■ **What to produce**
Count the lines in the following data that include "this". Please write only the number.

── Provided entries ──

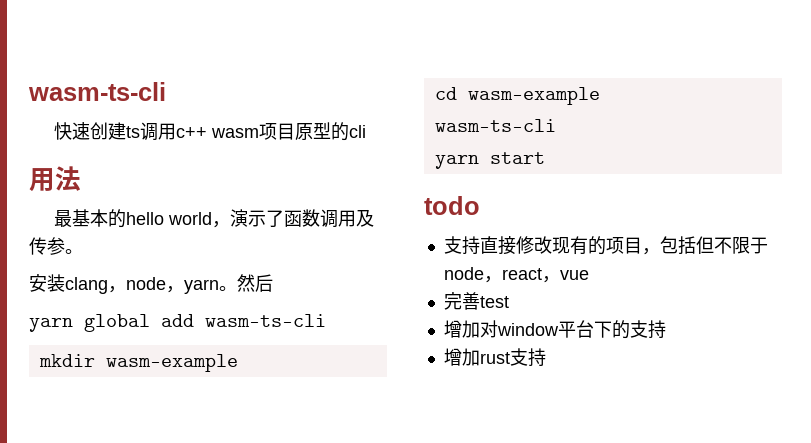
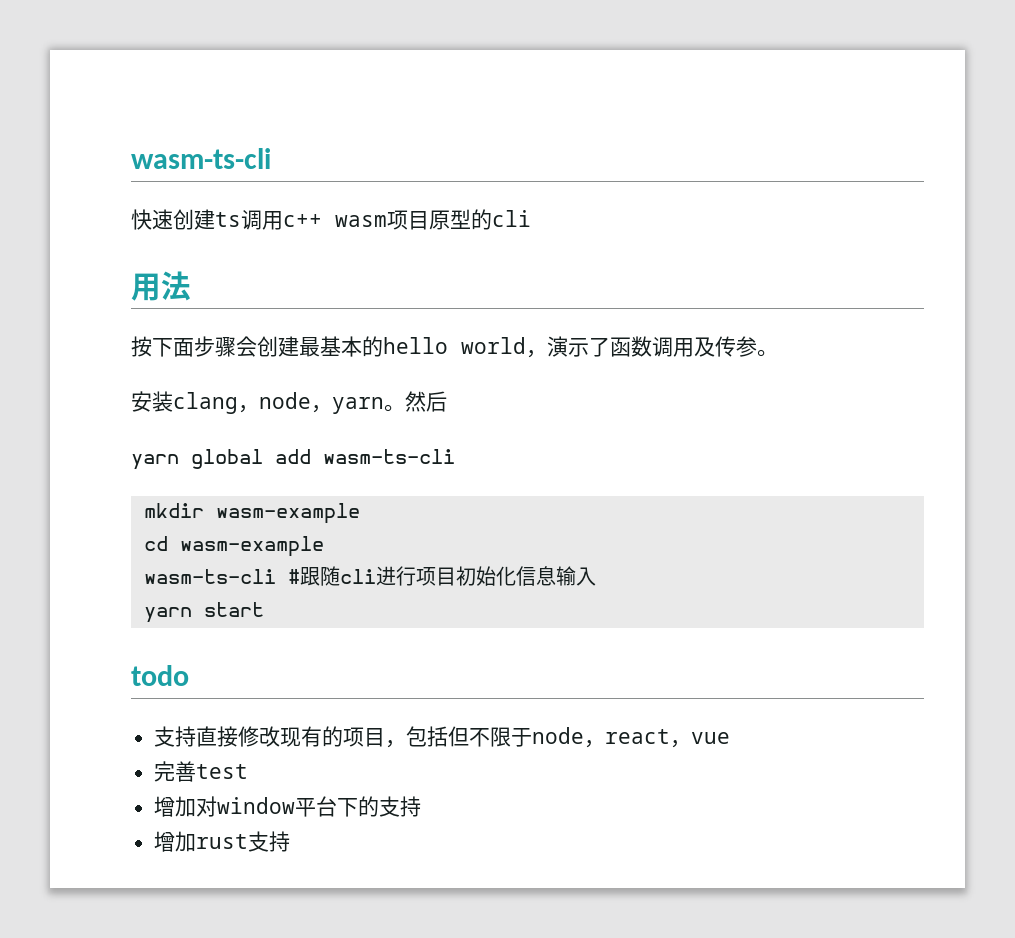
(81, 178) none -> [131,336,299,357] 按下面步骤会创建
(556, 125) none -> [287,566,596,586] #跟随cli进行项目初始化信息输入

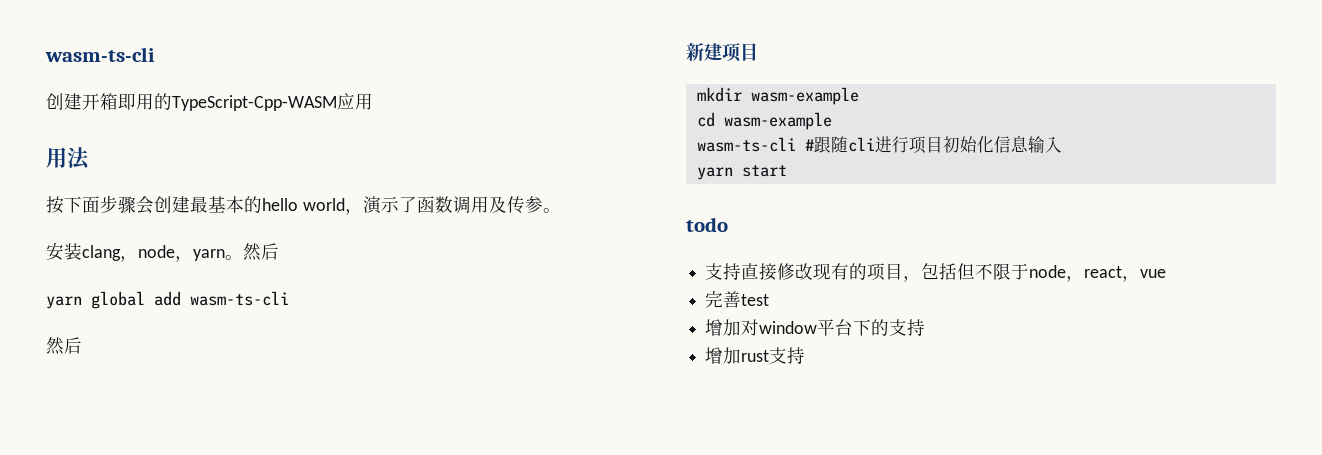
[131,148,271,169] [131,209,531,230] wasm-ts-cli // 快速创建ts调用c++ wasm项目原型的cli -> [45,47,155,62] [46,93,373,111] wasm-ts-cli // 创建开箱即用的TypeScript-Cpp-WASM应用
(455, 456) none -> [46,337,82,355] [686,43,758,62] // 然后 // 新建项目

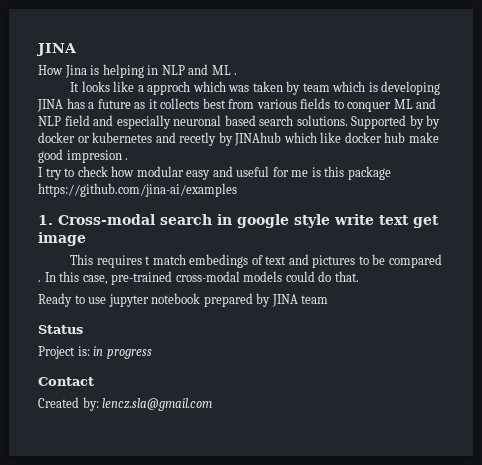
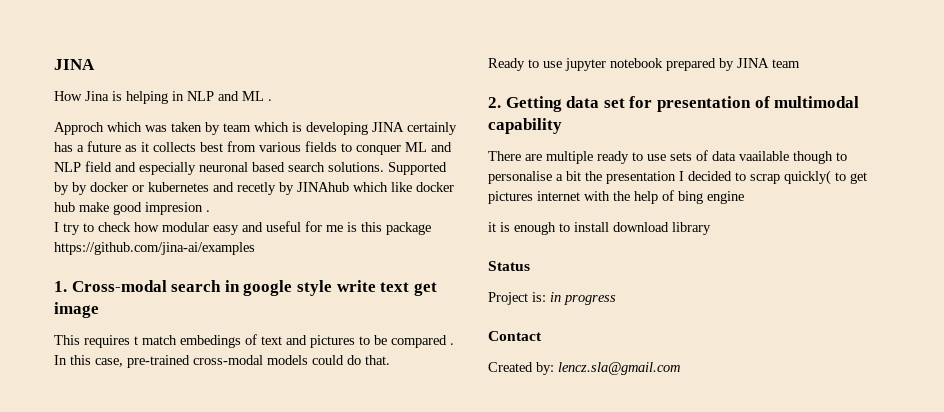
[70,81,191,95] It looks like a approch -> [54,122,104,135] Approch
(63, 105) none -> [407,122,457,135] certainly
(329, 299) none -> [488,96,860,112] [488,118,562,134] [488,150,847,164] [488,170,867,185] [488,190,744,204] [488,222,711,235] // 2. Getting data set for presentation of multimodal capability // There are multiple ready to use sets of data vaailable though to personalise a bit the presentation I decided to scrap quickly( to get pictures internet with the help of bing engine // it is enough to install download library

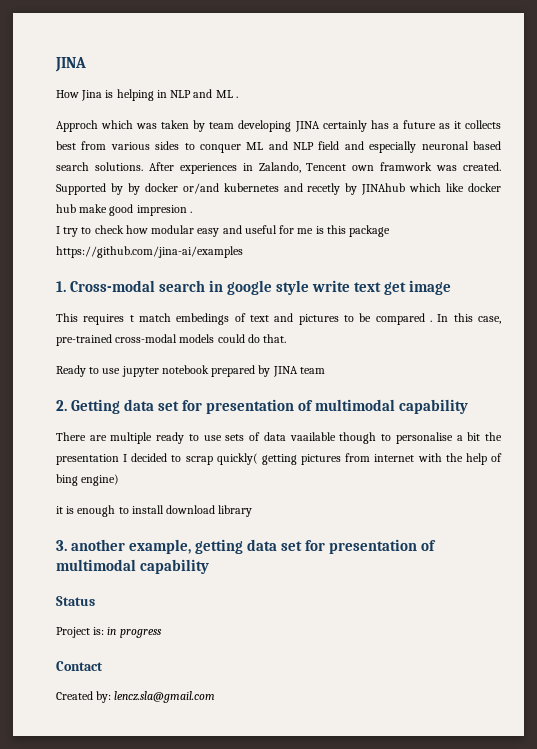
[254,122,302,132] which is -> (235, 125) none
[305,141,337,152] fields -> [155,141,180,150] sides
(384, 167) none -> [148,162,501,174] After experiences in Zalando, Tencent own framwork was created.
[132,185,144,192] or -> [182,183,219,194] or/and
[835,172,867,184] [488,191,533,204] to get pictures -> [261,453,371,465] getting pictures from
[707,191,744,204] engine -> [81,474,120,486] engine)
(711, 228) none -> [56,539,437,554] [56,559,210,574] // 3. another example, getting data set for presentation of multimodal capability

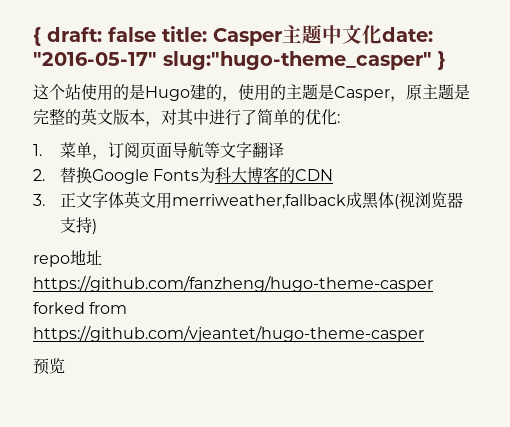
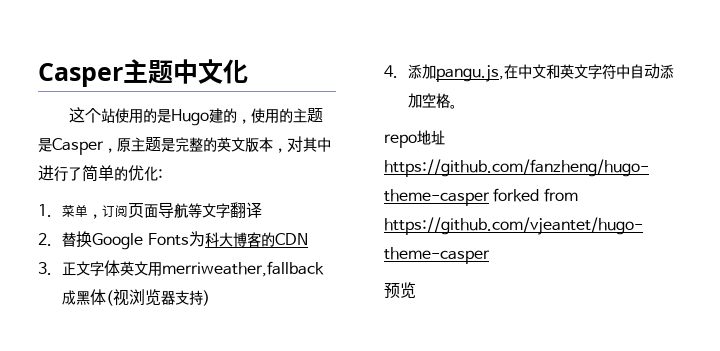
[33,26,207,46] { draft: false title: -> (38, 75) none
[382,27,433,42] [33,51,446,70] date: "2016-05-17" slug:"hugo-theme_casper" } -> (248, 71) none
(97, 226) none -> [384,63,675,82] [408,93,458,109] // 4.添加pangu.js,在中文和英文字符中自动添加空格。

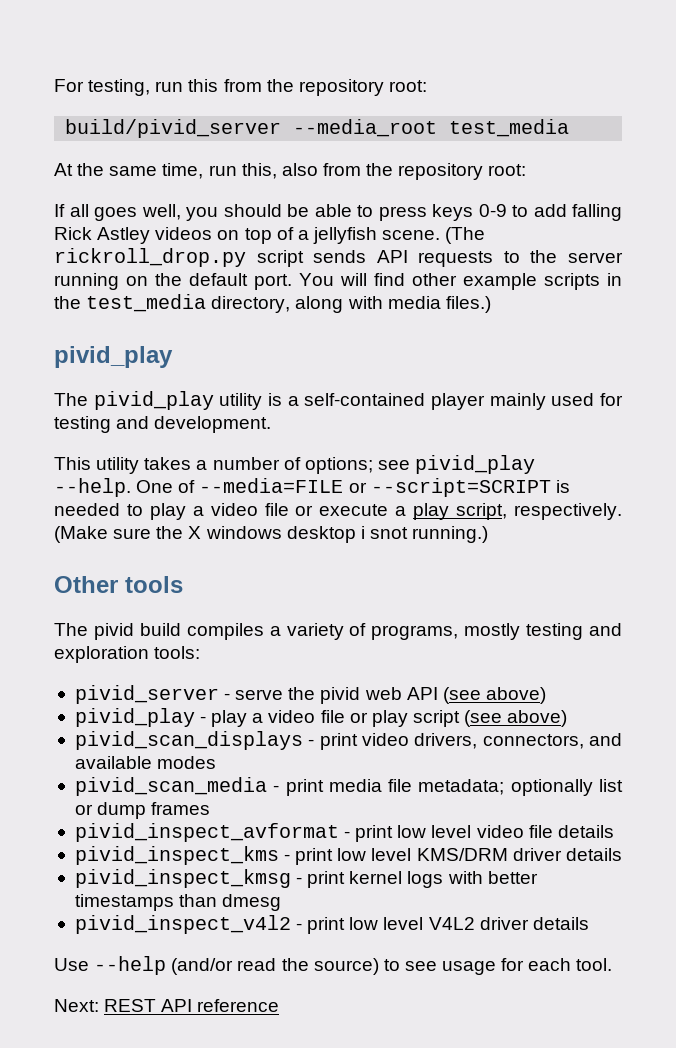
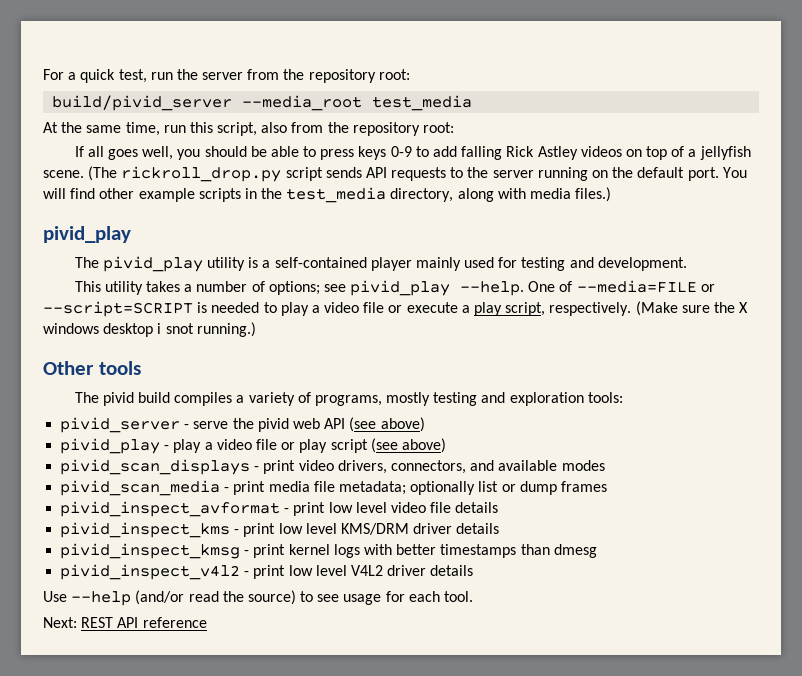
[88,79,219,96] testing, run this -> [68,69,244,83] a quick test, run the server
[241,163,277,179] this, -> [189,122,258,136] this script,

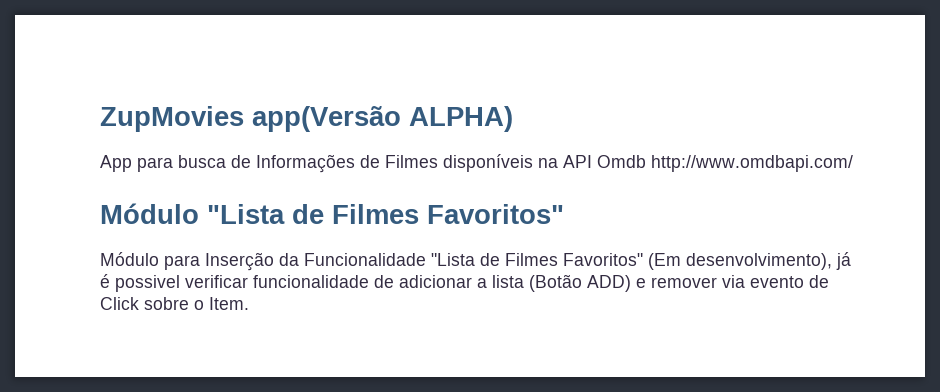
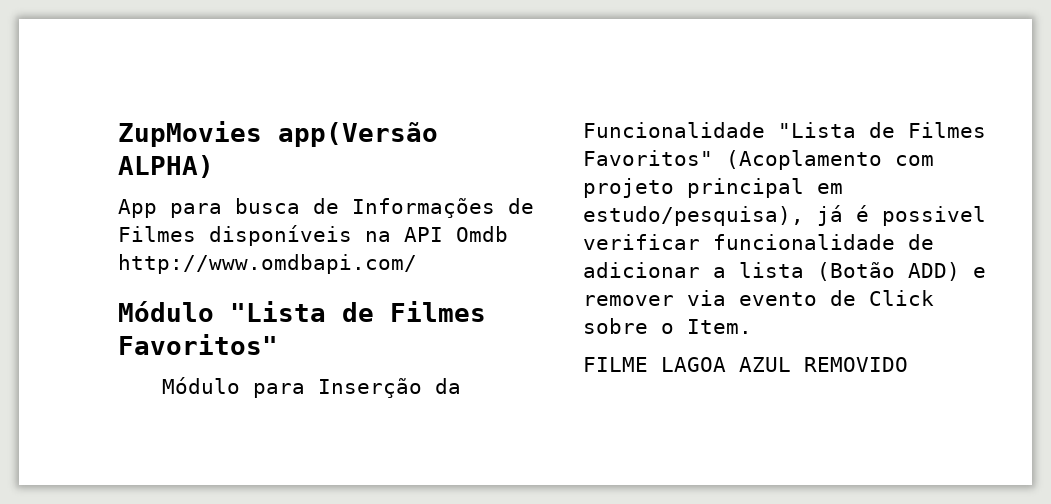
[648,253,832,270] (Em desenvolvimento), -> [726,150,934,170] [583,178,843,198] [583,206,804,226] (Acoplamento com projeto principal em estudo/pesquisa),
(249, 303) none -> [583,357,908,372] // FILME LAGOA AZUL REMOVIDO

───

■ **Task response**
2